Hank Butterfield by David Seller is a spoof autobiography of a tennis “star” whose highest aspiration is a trinket trophy at best given to the winner of the 50p tournament.
The beginning of the story teases you with his dream being realized and then takes you back to where it all began. Set in the poorest of poor neighborhoods in England, Hank is forced to deal with poverty of ridiculous proportions and a less than supportive family. His mother plants the seed of his tennis stardom and somehow it takes root.
Against all odds he manages to get on a tennis tour, meet an amazing woman and build a life from building blocks that were the size of plastic legos. He deals with just about everything you can think of from poverty to an abusive father, prison and even a mental health episode that threatens to keep him from pursuing his dream.
Obviously not your typical tennis autobiography, Hank Butterfield is filled with humor, drama and even romance. I wouldn’t classify this story as one for sports fanatics necessarily since the character building between Hank and Lucy is excellent and for me was some of the most interesting and entertaining parts about it.
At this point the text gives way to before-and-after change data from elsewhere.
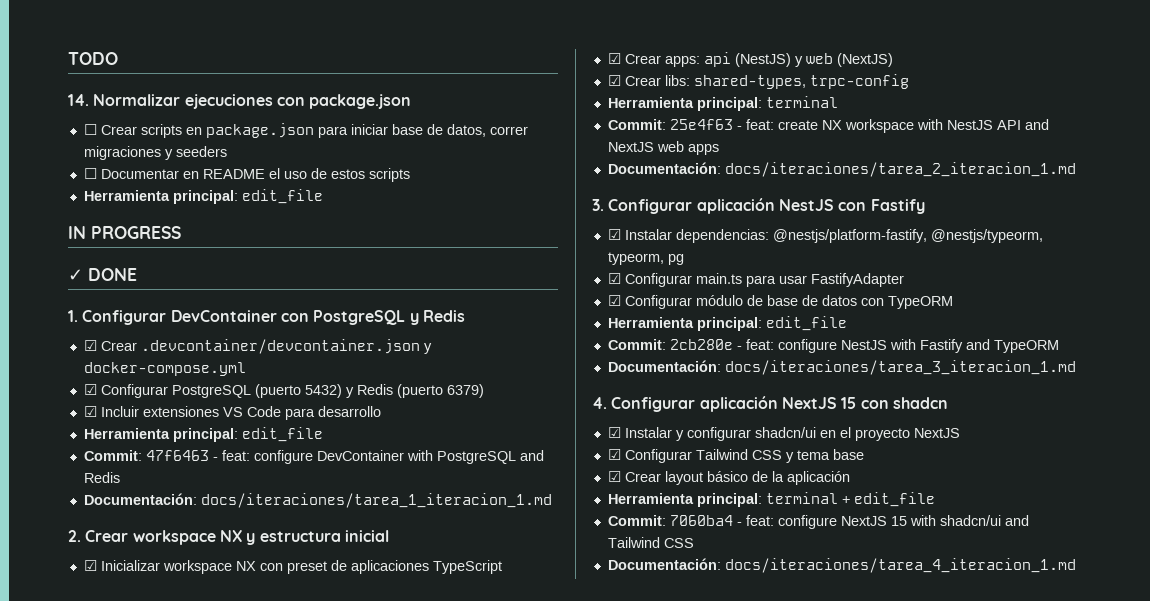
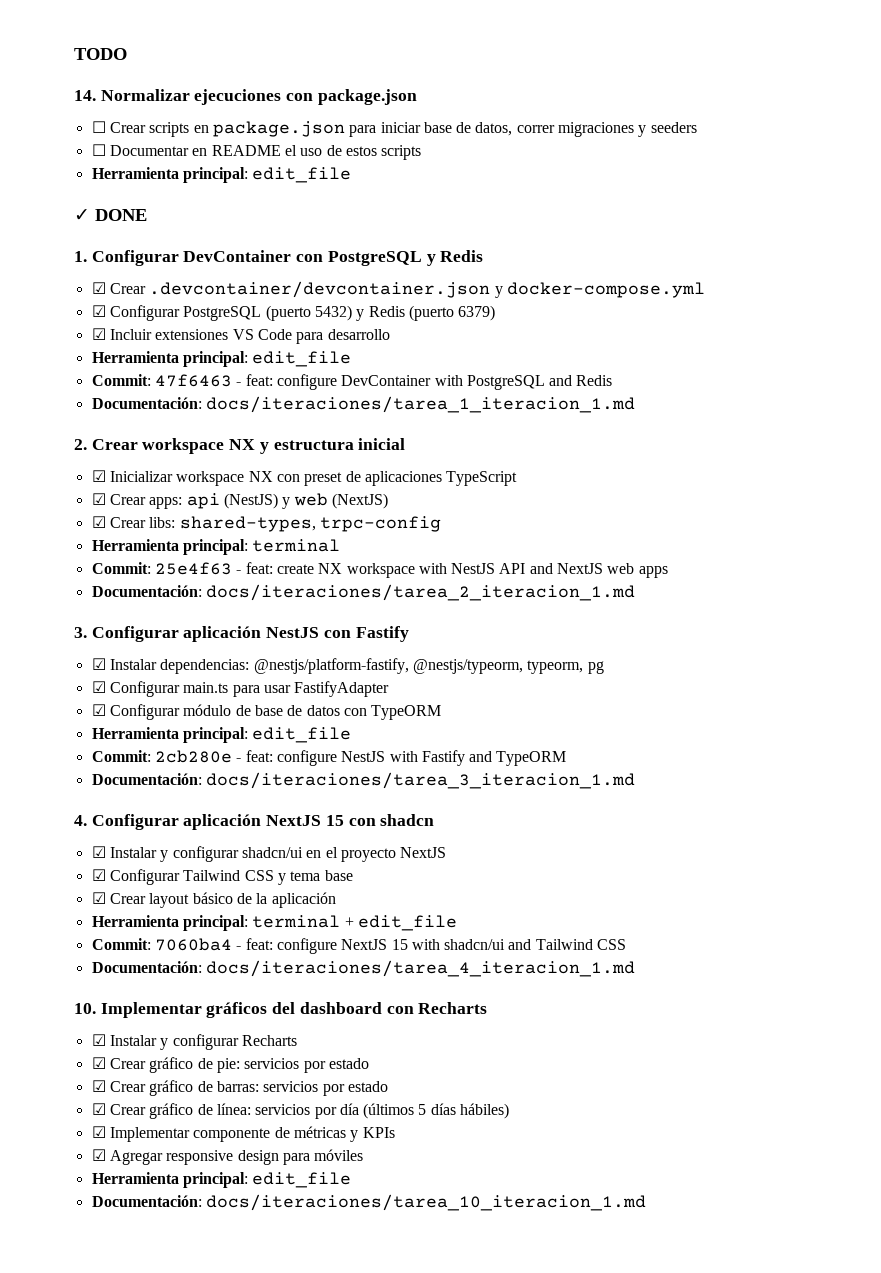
- IN PROGRESS
+ 10. Implementar gráficos del dashboard con Recharts
+ ☑ Instalar y configurar Recharts
+ ☑ Crear gráfico de pie: servicios por estado
+ ☑ Crear gráfico de barras: servicios por estado
+ ☑ Crear gráfico de línea: servicios por día (últimos 5 días hábiles)
+ ☑ Implementar componente de métricas y KPIs
+ ☑ Agregar responsive design para móviles
+ Herramienta principal: edit_file
+ Documentación: docs/iteraciones/tarea_10_iteracion_1.md

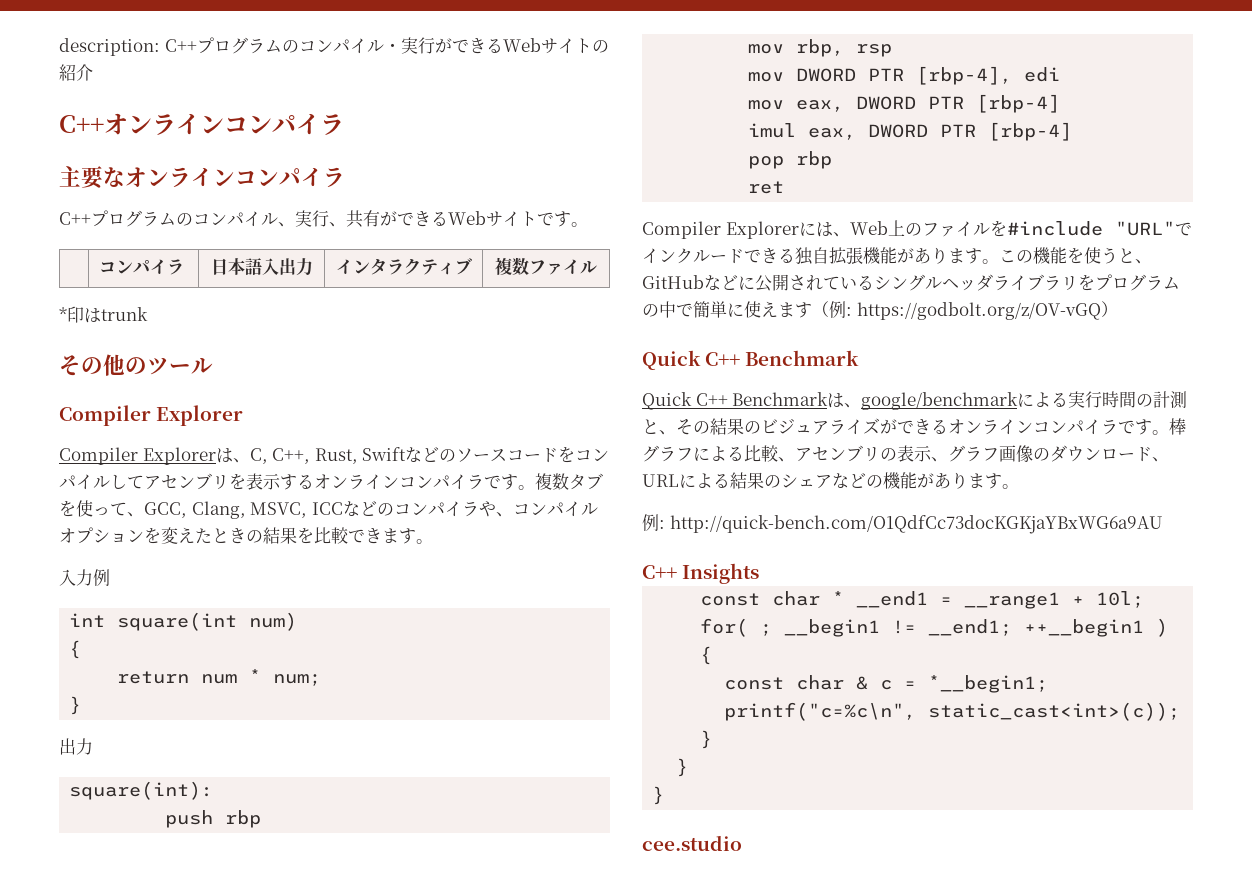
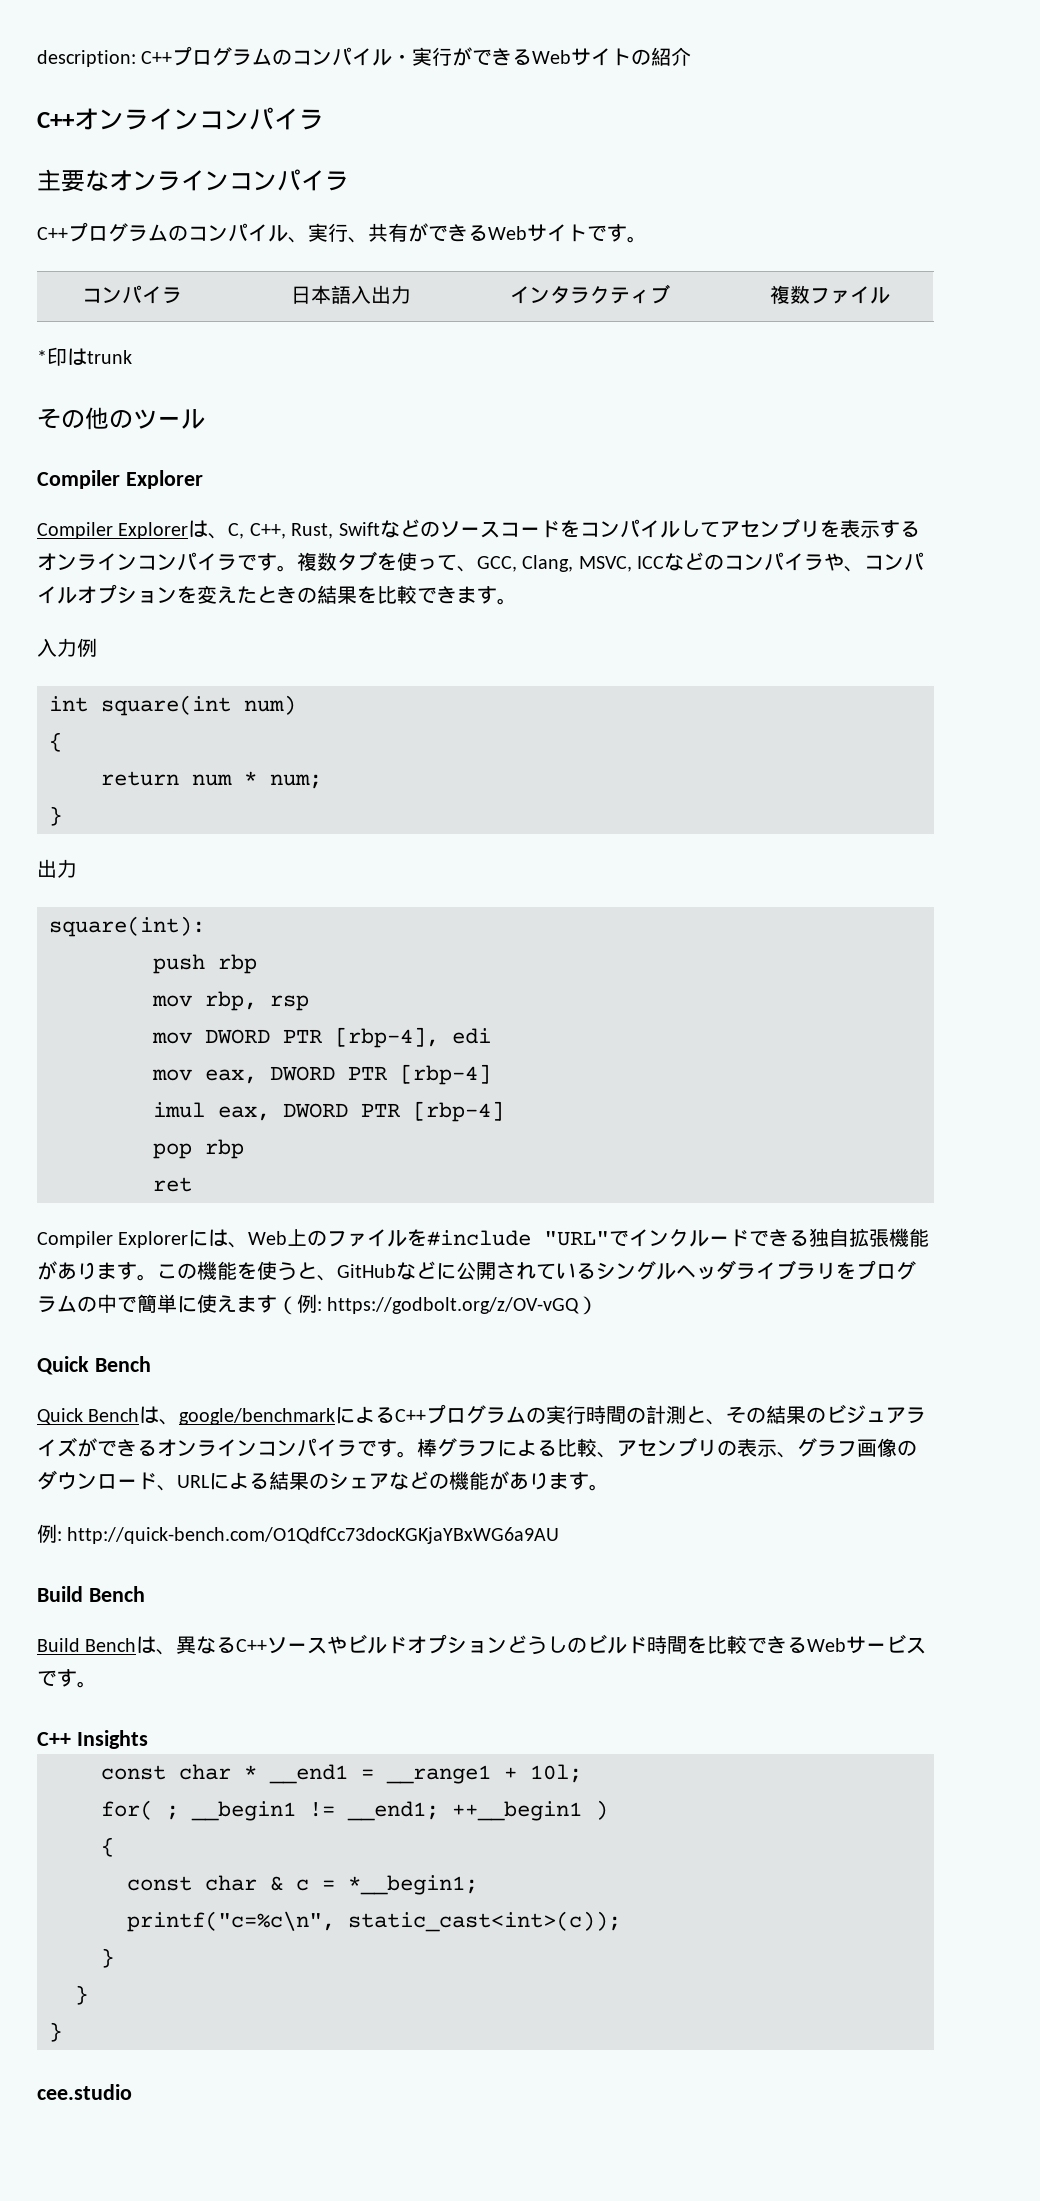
  この機能を使うと、GitHubなどに公開されているシングルヘッダライブラリをプログラムの中で簡単に使えます（例: https://godbolt.org/z/OV-vGQ）
- Quick C++ Benchmark
- Quick C++ Benchmarkは、google/benchmarkによる実行時間の計測と、その結果のビジュアライズができるオンラインコンパイラです。
+ Quick Bench
+ Quick Benchは、google/benchmarkによるC++プログラムの実行時間の計測と、その結果のビジュアライズができるオンラインコンパイラです。
  例: http://quick-bench.com/O1QdfCc73docKGKjaYBxWG6a9AU
+ Build Bench
+ Build Benchは、異なるC++ソースやビルドオプションどうしのビルド時間を比較できるWebサービスです。

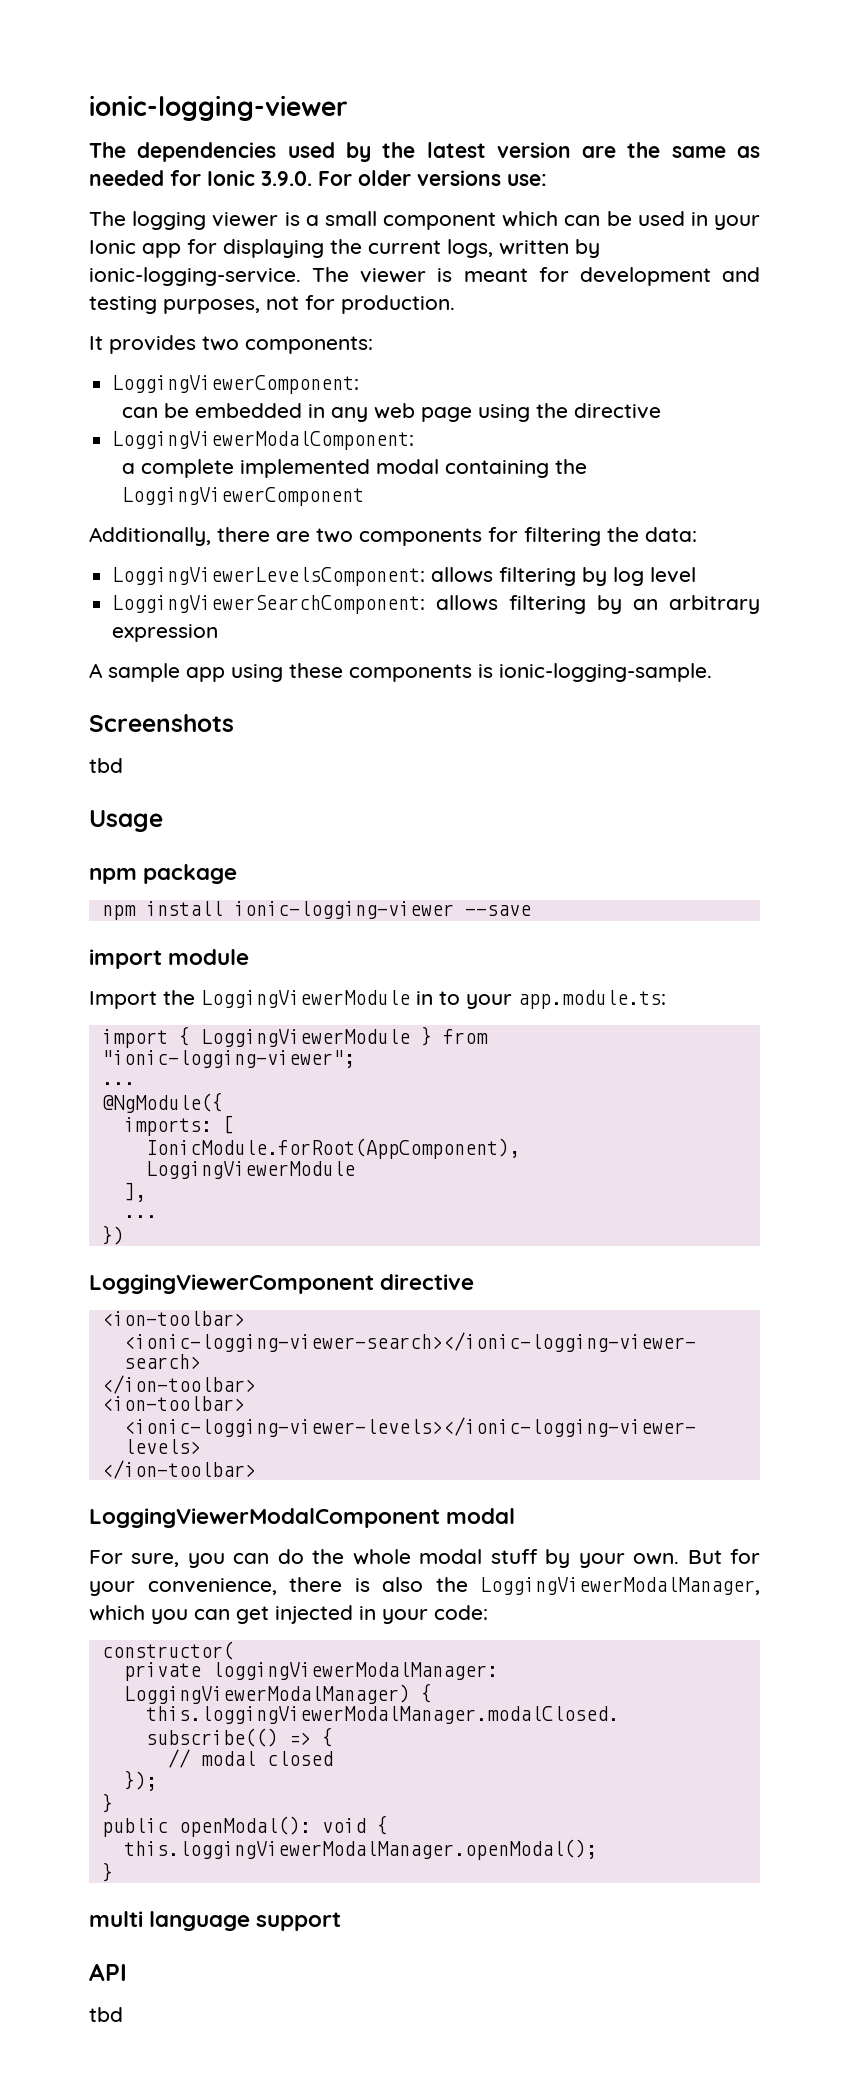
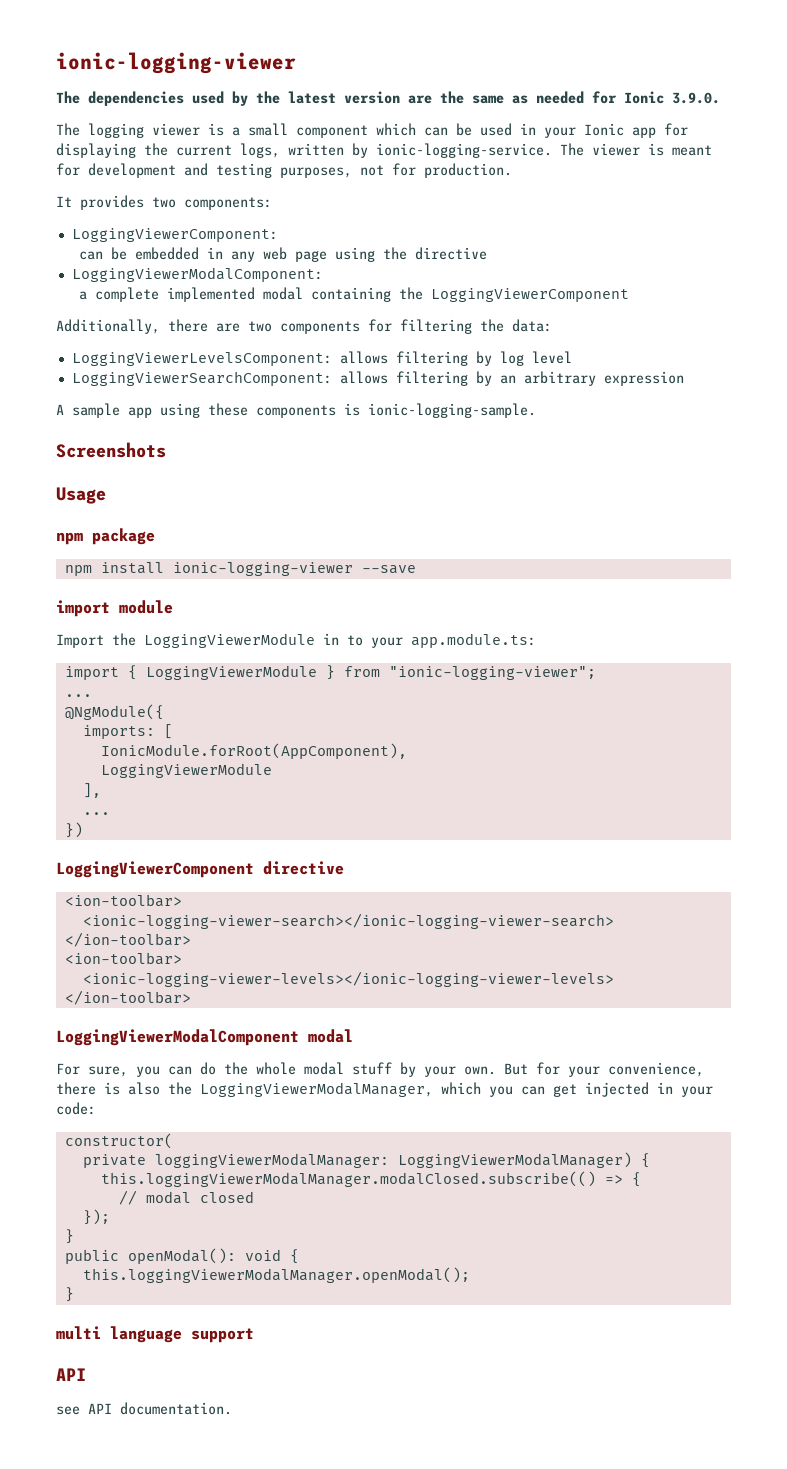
- The dependencies used by the latest version are the same as needed for Ionic 3.9.0. For older versions use:
+ The dependencies used by the latest version are the same as needed for Ionic 3.9.0.
  Screenshots
- tbd
  multi language support
  API
- tbd
+ see API documentation.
Hank Butterfield has a little bit of everything for everyone. It’s a serious story with a light hearted twist since the circumstances are too extreme to be believable. But nonetheless you feel for the guy as he deals with his own personal delusions of greatness. This was an easy read that kept me interested to see what trouble Hank could get himself into next, it was well written and is recommended to anyone who likes stories of perseverance against all odds.